On Saturday, January 18, 2025 11:45 AM Zhijie Hou (Fujitsu) <houzj(dot)fnst(at)fujitsu(dot)com> wrote:
>
> On Thursday, January 16, 2025 6:02 PM Amit Kapila
> <amit(dot)kapila16(at)gmail(dot)com> wrote:
> >
> > On Wed, Jan 15, 2025 at 2:20 PM Zhijie Hou (Fujitsu)
> > <houzj(dot)fnst(at)fujitsu(dot)com> wrote:
> > >
> > > In the latest version, we implemented a simpler approach that allows
> > > the apply worker to directly advance the oldest_nonremovable_xid if
> > > the waiting time exceeds the newly introduced option's limit. I've
> > > named this option "max_conflict_retention_duration," as it aligns
> > > better with the conflict detection concept and the "retain_conflict_info"
> > option.
> > >
> > > During the last phase (RCI_WAIT_FOR_LOCAL_FLUSH), the apply worker
> > > evaluates how much time it has spent waiting. If this duration
> > > exceeds the max_conflict_retention_duration, the worker directly
> > > advances the oldest_nonremovable_xid and logs a message indicating
> > > the forced advancement of the non-removable transaction ID.
> > >
> > > This approach is a bit like a time-based option that discussed before.
> > > Compared to the slot invalidation approach, this approach is simpler
> > > because we can avoid adding 1) new slot invalidation type due to
> > > apply lag, 2) new field lag_behind in shared memory
> > > (MyLogicalRepWorker) to indicate when the lag exceeds the limit, and
> > > 3) additional logic in the launcher to handle each worker's lag status.
> > >
> > > In the slot invalidation, user would be able to confirm if the
> > > current by checking if the slot in pg_replication_slot in
> > > invalidated or not, while in the simpler approach mentioned, user
> > > could only confirm that by
> > checking the LOGs.
> > >
> >
> > The user needs to check the LOGs corresponding to all subscriptions on
> > the node. I see the simplicity of the approach you used but still the
> > slot_invalidation idea sounds better to me on the grounds that it will
> > be convenient for users/DBA to know when to rely on the update_missing
> > type conflict if there is a valid and active slot with the name
> 'pg_conflict_detection'
> > (or whatever name we decide to give) then users can rely on the
> > detected conflict. Sawada-San, and others, do you have any preference on
> this matter?
>
> I think invalidating the slot is OK and we could also let the apply worker to
> automatic recovery as suggested in [1].
>
> Here is the V24 patch set. I modified 0004 patch to implement the slot
> Invalidation part. Since the automatic recovery could be an optimization and the
> discussion is in progress, I didn't implement that part.

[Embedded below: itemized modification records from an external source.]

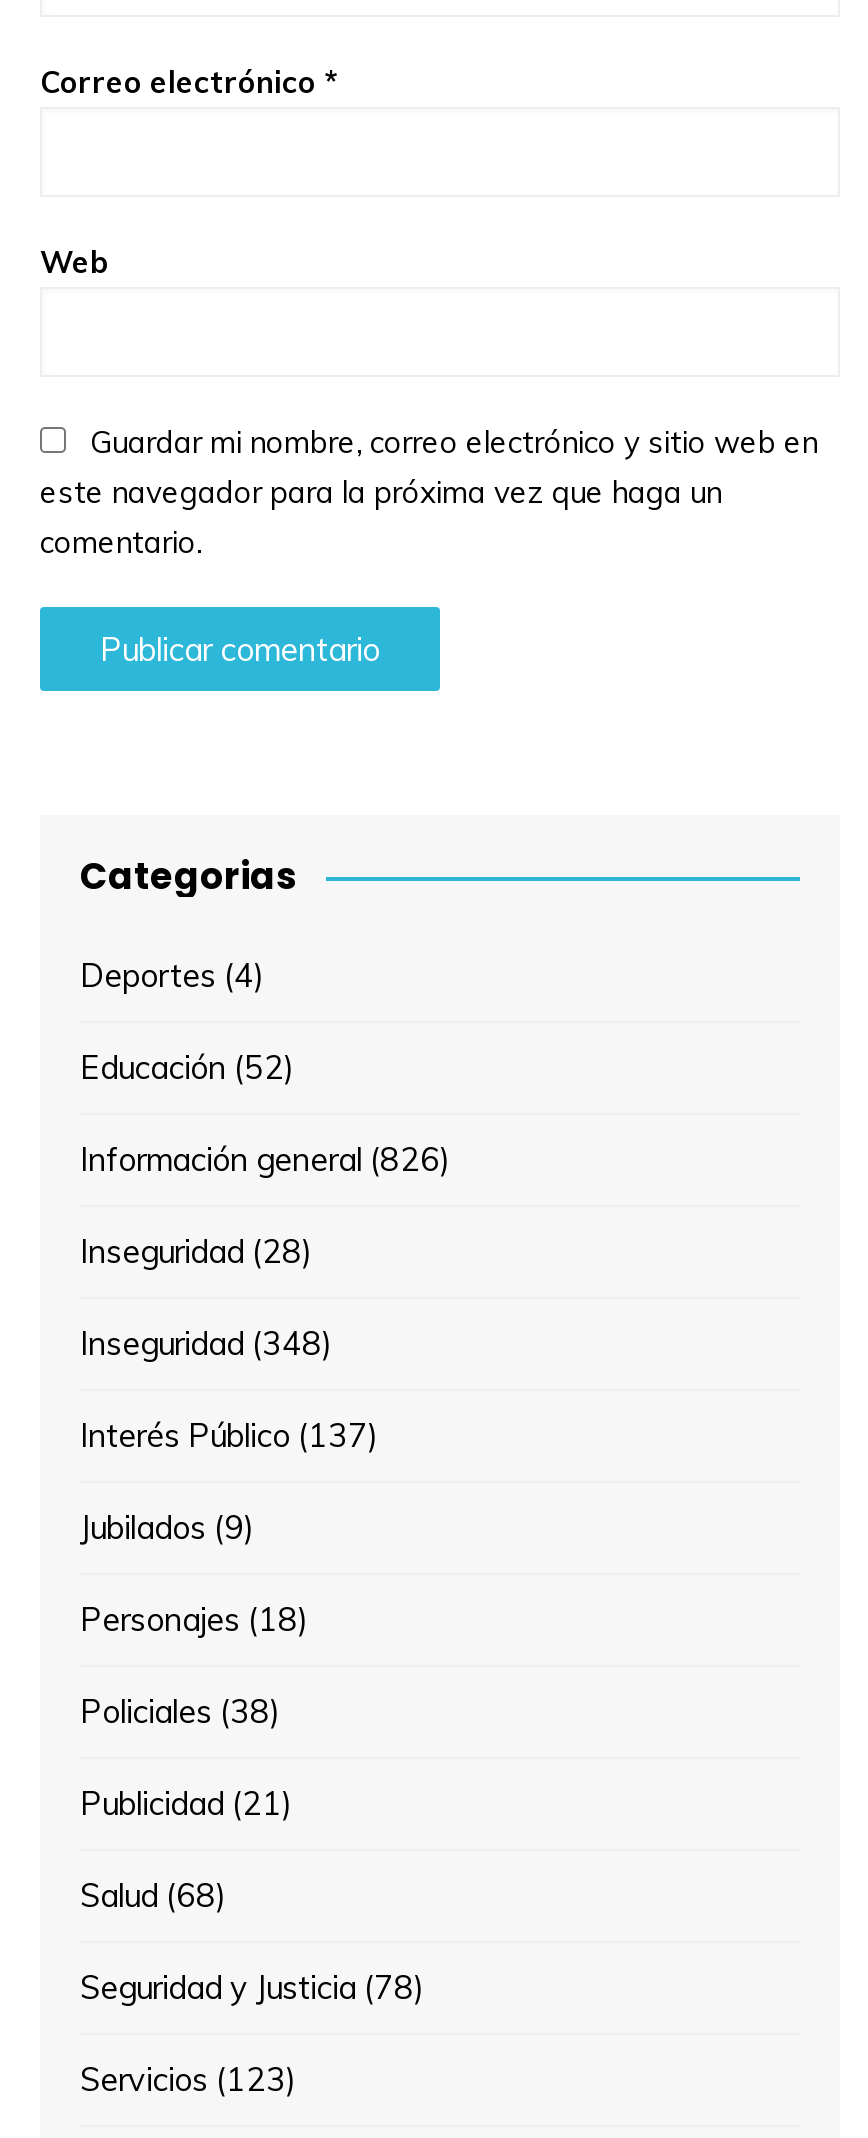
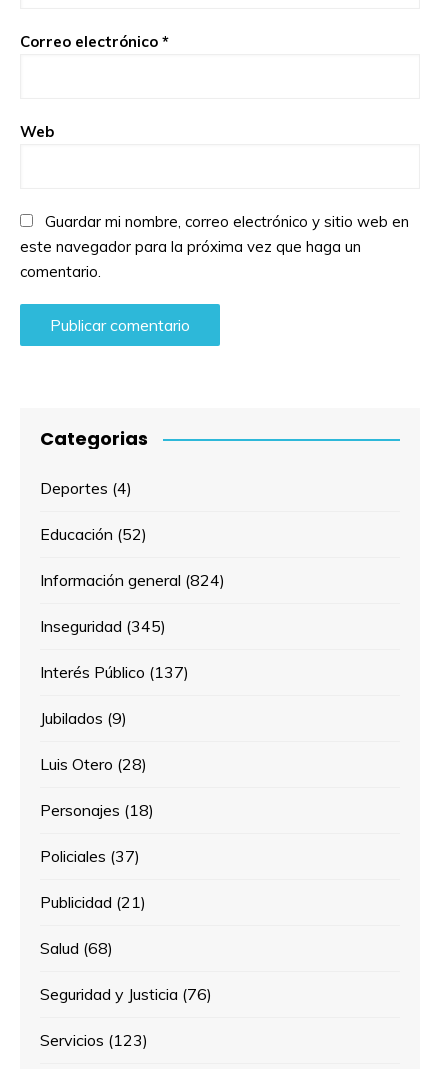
- Información general (826)
- Inseguridad (28)
- Inseguridad (348)
+ Información general (824)
+ Inseguridad (345)

moved up: Interés Público (137) | Jubilados (9)

+ Luis Otero (28)

- Policiales (38)
+ Policiales (37)

- Seguridad y Justicia (78)
+ Seguridad y Justicia (76)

The implementation is in progress and I will include it in next version.

Here is the V25 patch set that includes the following change:

0001

* Per off-list discussion with Amit, I added few comments to mention the
reason of skipping advancing xid when table sync is in progress and to mention
that the advancement will not be delayed if changes are filtered out on publisher
via row/table filter.

0004

* Fixed a bug that the launcher would advance the slot.xmin when some apply
workers have not yet started.

* Fixed a bug that the launcher did not advance the slot.xmin even if one of the
apply worker has stopped conflict retention due to the lag.

* Add a retain_conflict_info column in the pg_stat_subscription view to
indicate whether the apply worker is effectively retaining conflict
information. The value is set to true only if retain_conflict_info is enabled
for the associated subscription, and the retention duration for conflict
detection by the apply worker has not exceeded
max_conflict_retention_duration. Thanks Kuroda-san for contributing codes
off-list.

Best Regards,
Hou zj

Attachment	Content-Type	Size
v25-0001-Maintain-the-oldest-non-removeable-tranasction-I.patch	application/octet-stream	41.0 KB
v25-0002-Maintain-the-replication-slot-in-logical-launche.patch	application/octet-stream	21.9 KB
v25-0003-Add-a-retain_conflict_info-option-to-subscriptio.patch	application/octet-stream	80.1 KB
v25-0004-add-a-max_conflict_retention_duration-subscripti.patch	application/octet-stream	89.6 KB
v25-0005-Add-a-tap-test-to-verify-the-management-of-the-n.patch	application/octet-stream	7.0 KB
v25-0006-Support-the-conflict-detection-for-update_delete.patch	application/octet-stream	25.7 KB

In response to

RE: Conflict detection for update_deleted in logical replication at 2025-01-18 03:45:13 from Zhijie Hou (Fujitsu)

Responses

RE: Conflict detection for update_deleted in logical replication at 2025-01-23 11:47:05 from Zhijie Hou (Fujitsu)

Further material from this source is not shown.